Sunday 24 July 2011

GPU parsing?

See, I figure that, in any specific program of a non-trivial size, there must be millions of statements and/or expressions that are only a few characters, and that they could all be lexed and parsed in parallel. This sounds lik a job for a GPU- massive parallelisation on a task. The only problem is that lexing and parsing will be very branchy integer code and GPUs prefer less branches, more floating-point. I wonder if it would be viable?

Apparently, Fermi (and likely AMD's new architecture) offer equal 32-bit int and 32-bit floating-point performance. Still very branchy code... but that's what mass parallelism is for, amirite?

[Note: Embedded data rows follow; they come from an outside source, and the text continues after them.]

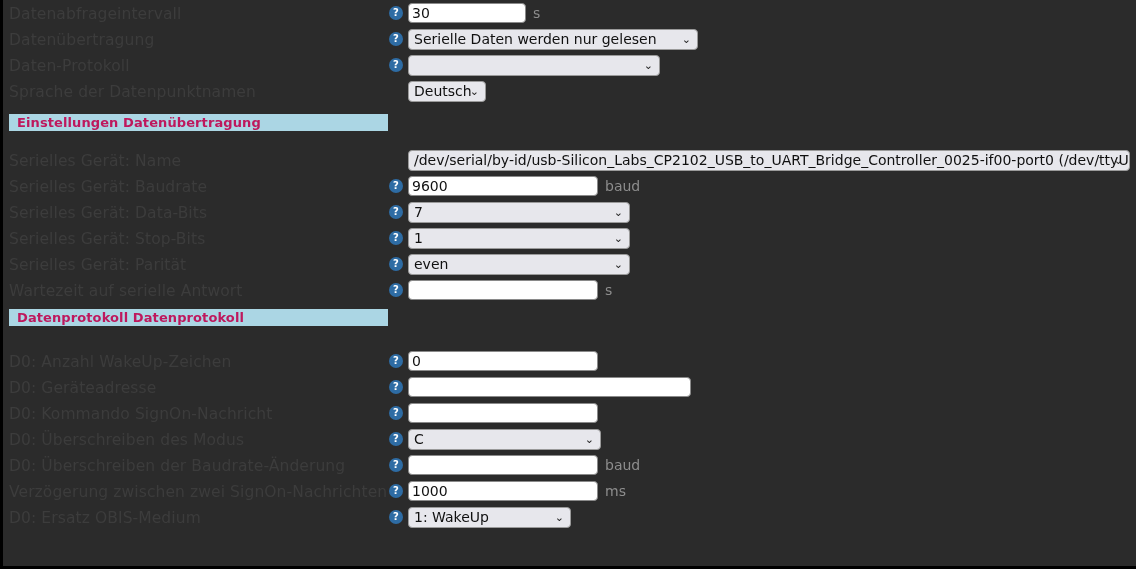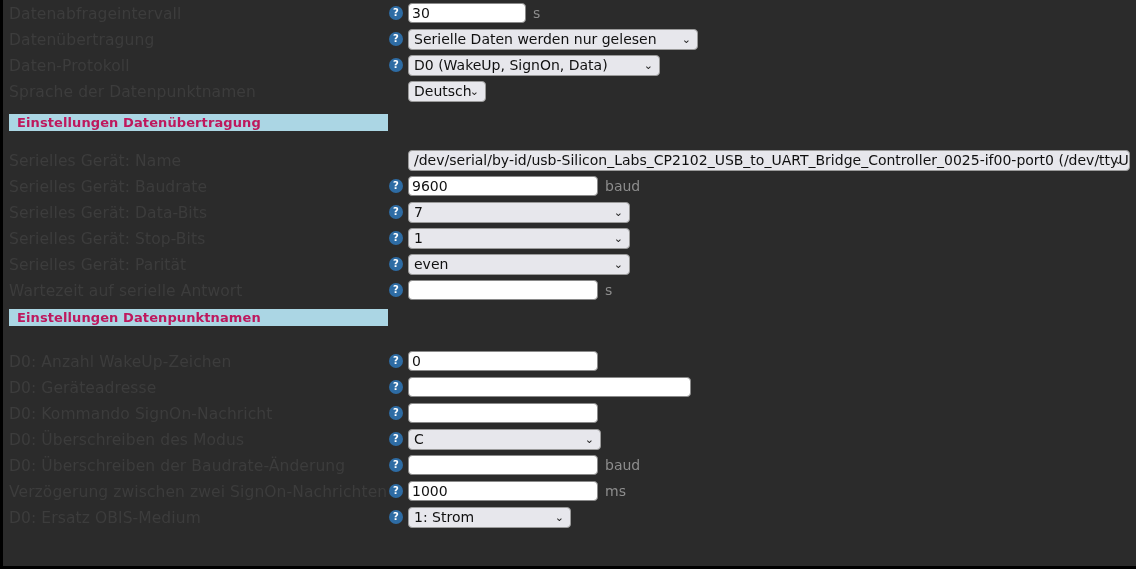--- a/index.html
+++ b/index.html
@@ -186,21 +186,20 @@
               <span class="seltext">Serielle Daten werden nur gelesen</span>
               <span class="chev">⌄</span>
             </div>
           </div>
         </div>
         <div class="row">
           <div class="label-col"><span class="label">Daten-Protokoll</span></div>
           <div class="ctrl-col">
             <span class="help">?</span>
             <div class="selbox" style="width: 252px;">
-              <span class="seltext">D0 (WakeUp, SignOn, Data)</span>
               <span class="chev">⌄</span>
             </div>
           </div>
         </div>
         <div class="row">
           <div class="label-col"><span class="label">Sprache der Datenpunktnamen</span></div>
           <div class="ctrl-col">
             <span class="help spacer"></span>
             <div class="selbox" style="width: 78px;">
               <span class="seltext">Deutsch</span>
@@ -271,21 +270,21 @@
           <div class="ctrl-col">
             <span class="help">?</span>
             <input type="text" class="txt" style="width: 190px;">
             <span class="unit">s</span>
           </div>
         </div>
       </div>
 
     <div class="gap-sm"></div>
 
-    <div class="section">Einstellungen Datenpunktnamen</div>
+    <div class="section">Datenprotokoll Datenprotokoll</div>
 
     <div class="gap"></div>
     <div class="gap-sm"></div>
     <div class="gap-sm"></div>
 
     <div>
         <div class="row">
           <div class="label-col"><span class="label">D0: Anzahl WakeUp-Zeichen</span></div>
           <div class="ctrl-col">
             <span class="help">?</span>
@@ -330,21 +329,21 @@
             <span class="help">?</span>
             <input type="text" class="txt" value="1000" style="width: 190px;">
             <span class="unit">ms</span>
           </div>
         </div>
         <div class="row">
           <div class="label-col"><span class="label">D0: Ersatz OBIS-Medium</span></div>
           <div class="ctrl-col">
             <span class="help">?</span>
             <div class="selbox" style="width: 163px;">
-              <span class="seltext">1: Strom</span>
+              <span class="seltext">1: WakeUp</span>
               <span class="chev">⌄</span>
             </div>
           </div>
         </div>
       </div>
 
   </div>
 </div>
 
 </body></html>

Now, first you need to know the scope you're in - type, namespace, function. Consider the ANTLR grammar for a namespace:

namespace_definition: 'namespace' identifier '{' 
    (variable_definition | function_definition | namespace_definition)+ 
'}'

The "Parallelize Me" sign here is that big plus sign saying "One or more". So we start off in serial, and let's say that we find the namespace token, and we know we're in a namespace. What we do is we find the terminating '}', so we know everything up to that point is a sequence of (variable_definition | function_definition | namespace_definition). The trick to the parallelising here is that each of them is clearly delineated. Let's have a further look at the definition of these rules.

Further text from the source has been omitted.